Thomas J. Richardson and Rüdiger Urbanke

Considered the world’s foremost experts on iterative decoding, Thomas J. Richardson and Rüdiger Urbanke have helped optimize data transmission rates for wireless and optical communications and digital information storage. To approach “Shannon’s limit,” which established the maximum rate for communications over a noisy channel, they expanded on low density parity check (LDPC) codes and provided new tools for understanding the complexities of iterative decoding procedures. The result has been reliable data transmission at rates close to channel capacity but with low complexities.
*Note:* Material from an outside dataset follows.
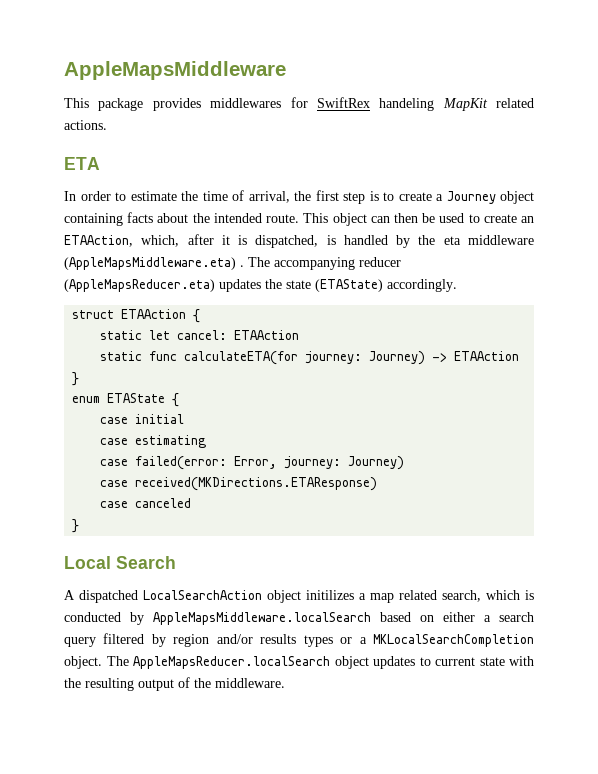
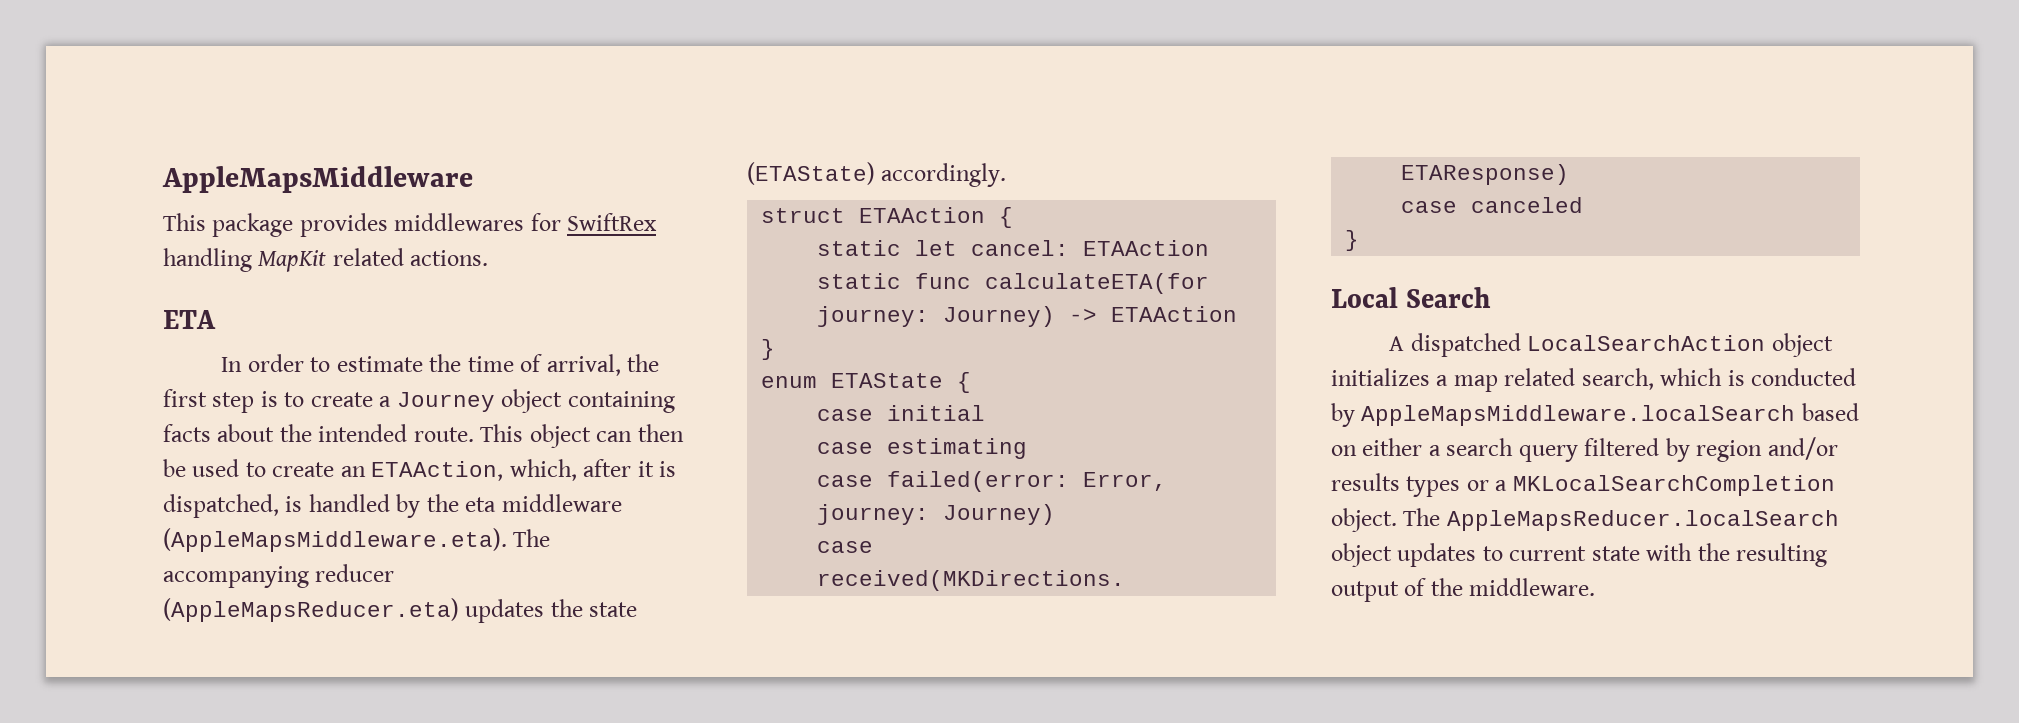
[379,98,435,111] handeling -> [163,248,252,272] handling
[64,257,244,270] (AppleMapsMiddleware.eta) . -> [163,528,507,552] (AppleMapsMiddleware.eta).
[306,590,354,600] initilizes -> [1331,368,1430,386] initializes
Three landmark papers by Drs. Richardson and Urbanke appearing in the February 2001 issue of the IEEE Transactions on Information Theory successfully addressed the obstacles facing the development of capacity-approaching codes. Their work showed that LDPC codes could very closely approach the Shannon limit, showed how to design irregular LDPC codes and provided methods for efficiently encoding LDPC codes. They introduced the density evolution technique, on which practically all subsequent work on LDPC codes is based.

An IEEE Fellow, Dr. Richardson is currently vice president of engineering at Qualcomm Inc., Bridgewater, N.J.

Dr. Urbanke is currently a professor with the Communications and Computer Sciences Department at the École Polytechnique Fédérale de Lausanne, Switzerland.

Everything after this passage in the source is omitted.